Problem to work on →
For the records below, copy exactly the span that begins at the line containing "html: <div> <div>.gbai</div>" and stops after the line containing "html: none ->", minus any pictures.

*** Data shown Section Begins ***

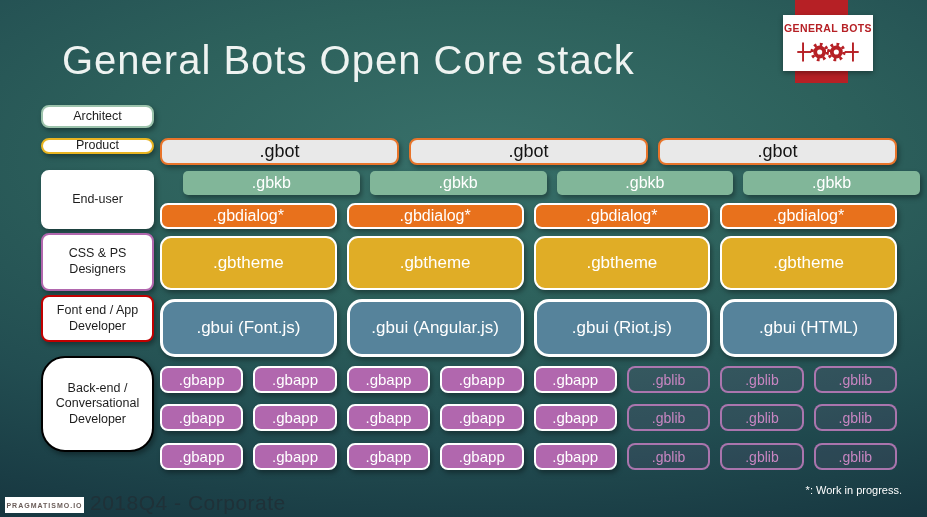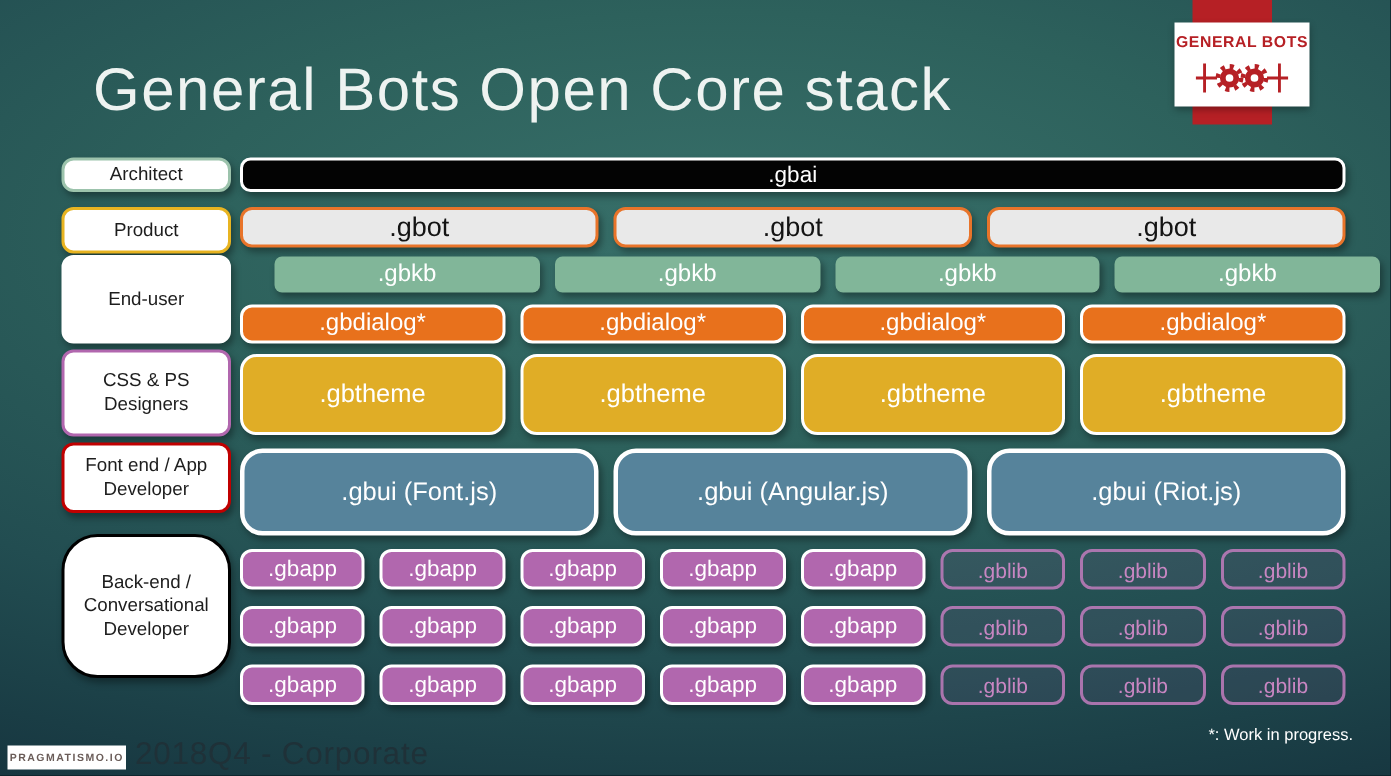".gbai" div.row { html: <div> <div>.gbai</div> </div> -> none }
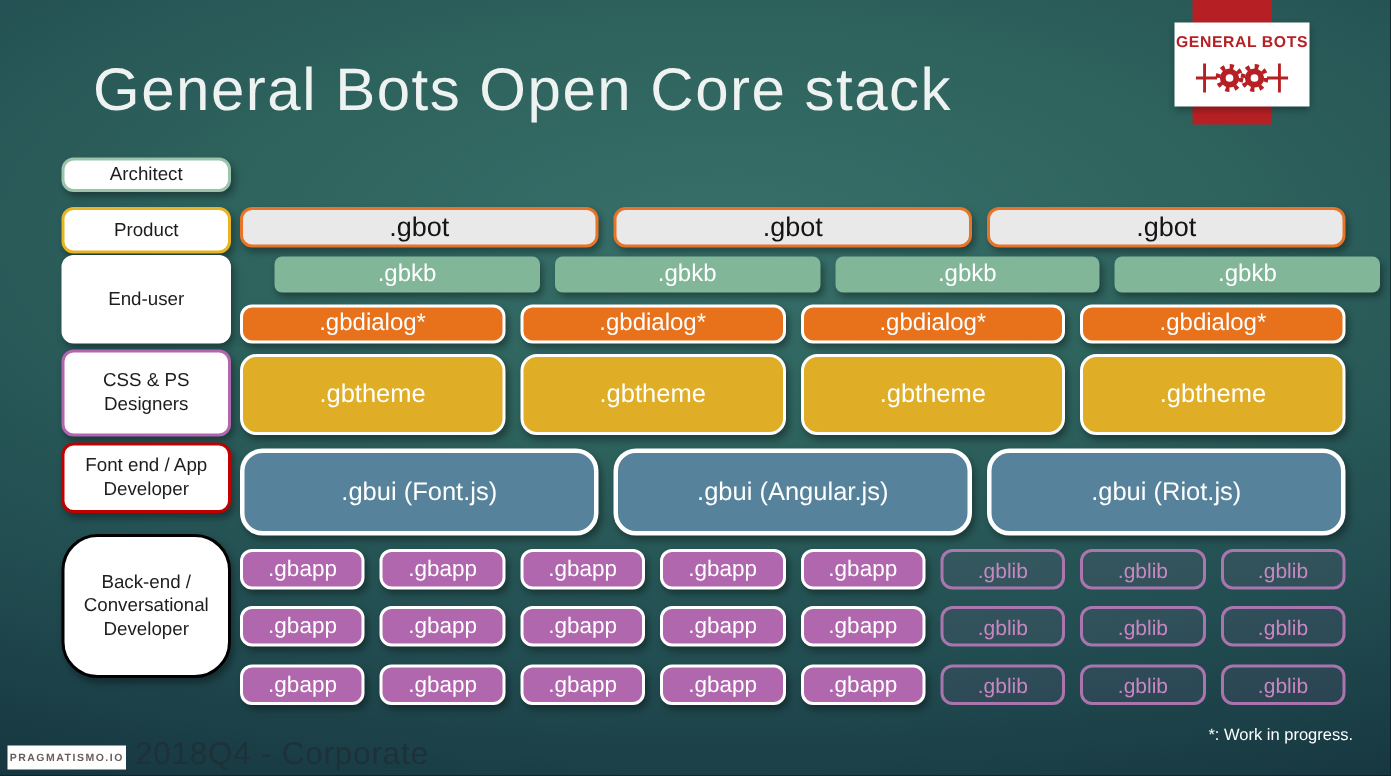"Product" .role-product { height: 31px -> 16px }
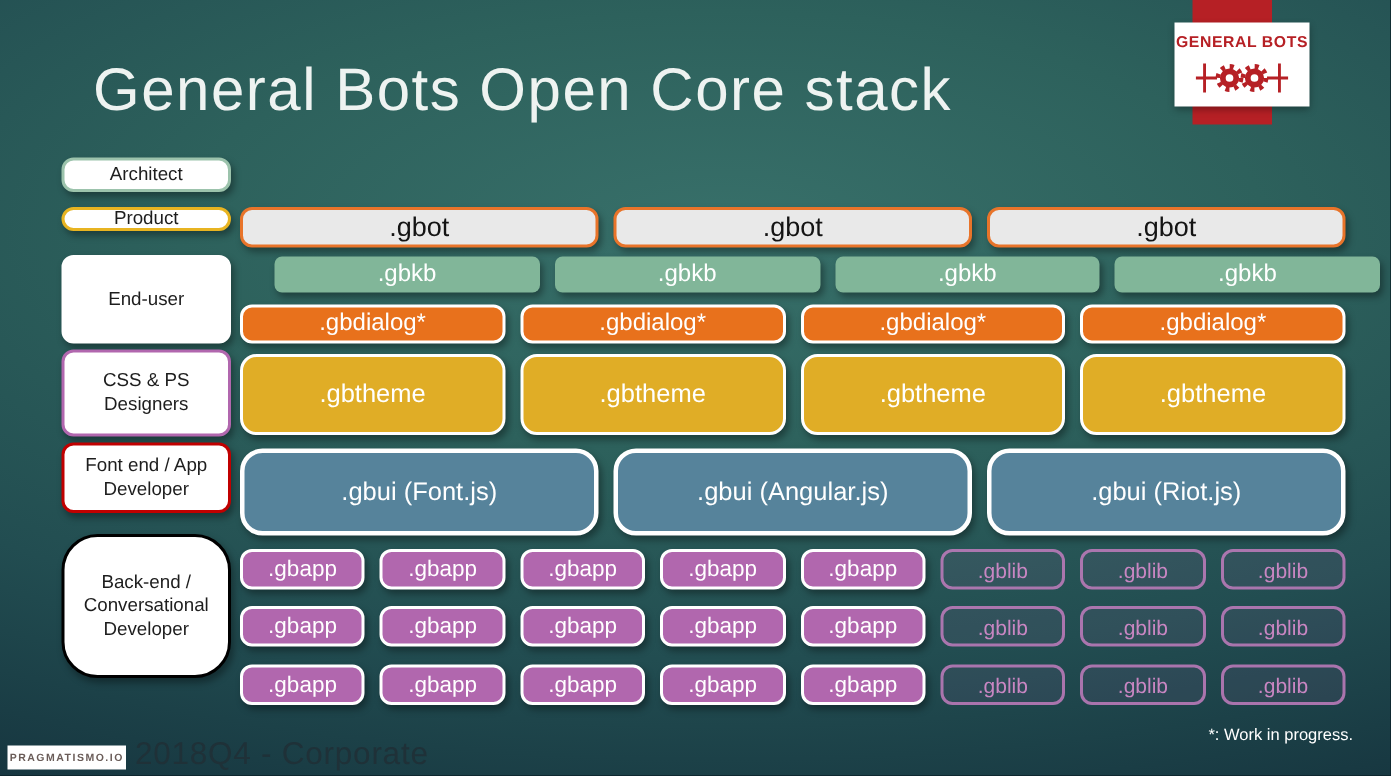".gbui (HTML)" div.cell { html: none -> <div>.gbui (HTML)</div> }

*** Data shown Section Ends ***
*** Data shown Section Begins ***

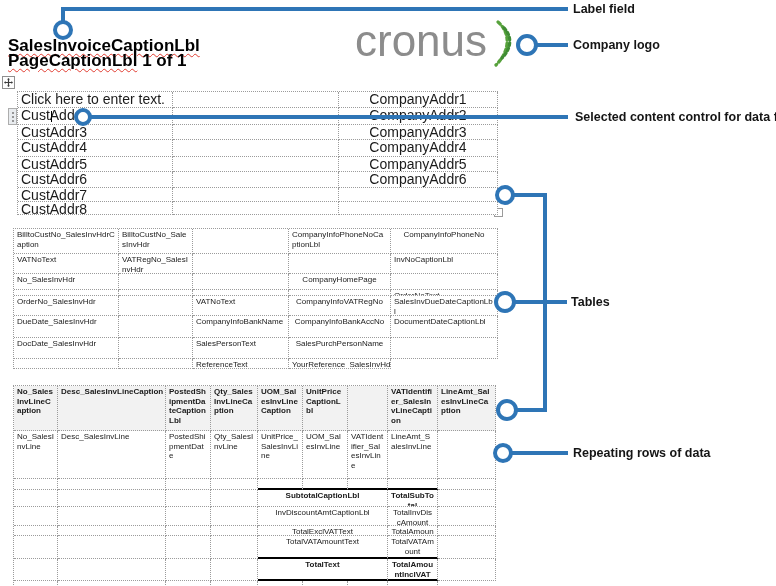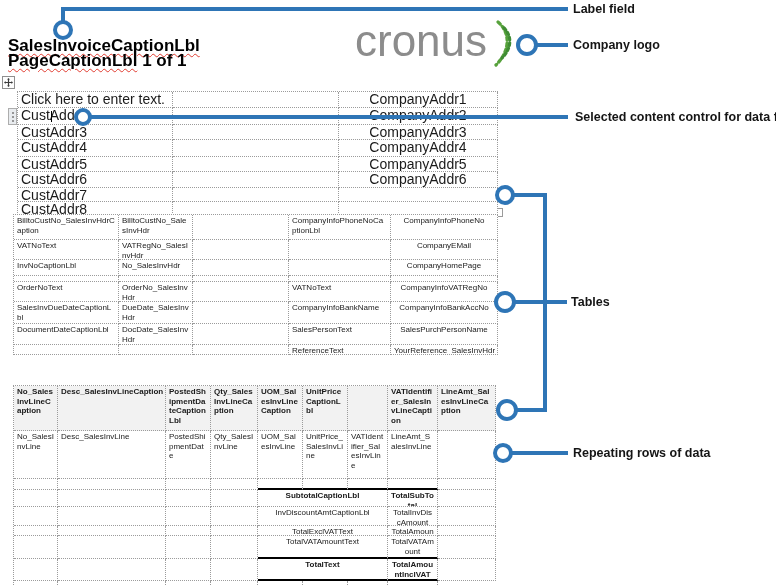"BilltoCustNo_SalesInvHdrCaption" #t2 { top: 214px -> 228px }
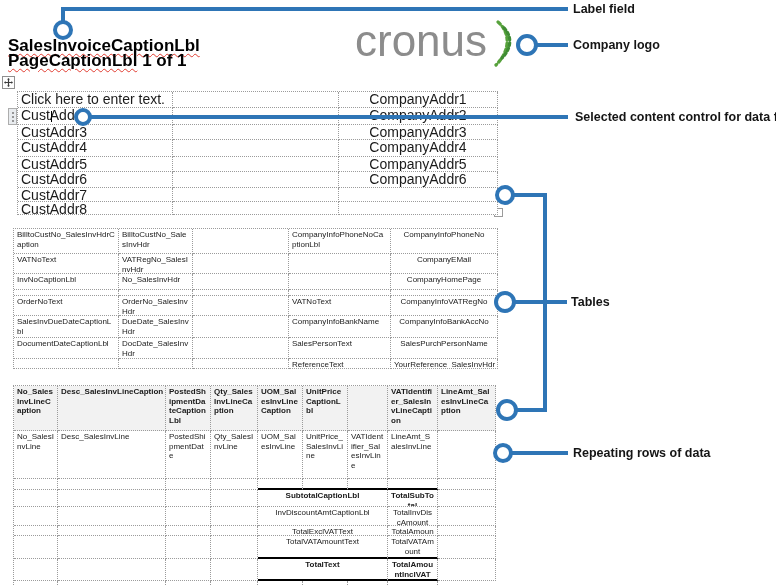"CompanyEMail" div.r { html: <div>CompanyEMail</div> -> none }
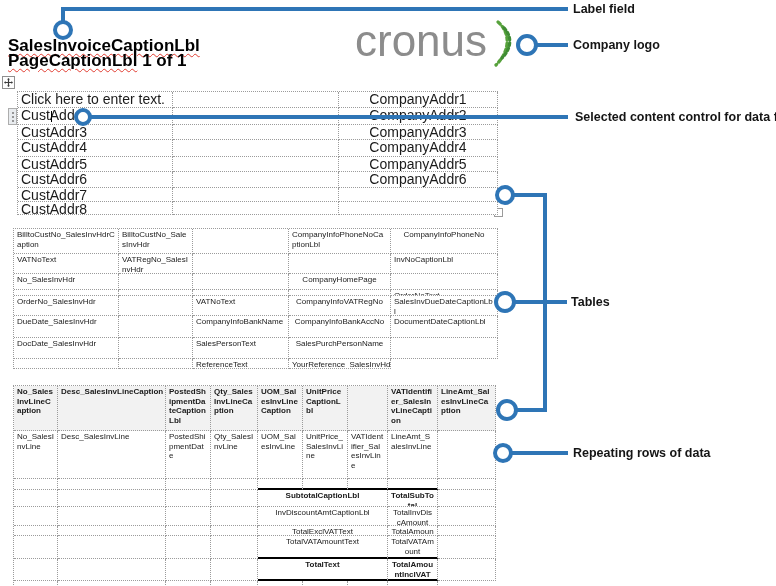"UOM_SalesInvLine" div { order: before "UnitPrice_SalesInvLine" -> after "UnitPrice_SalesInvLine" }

*** Data shown Section Ends ***

Solution to this task →
".gbai" div.row { html: <div> <div>.gbai</div> </div> -> none }
"Product" .role-product { height: 31px -> 16px }
".gbui (HTML)" div.cell { html: none -> <div>.gbui (HTML)</div> }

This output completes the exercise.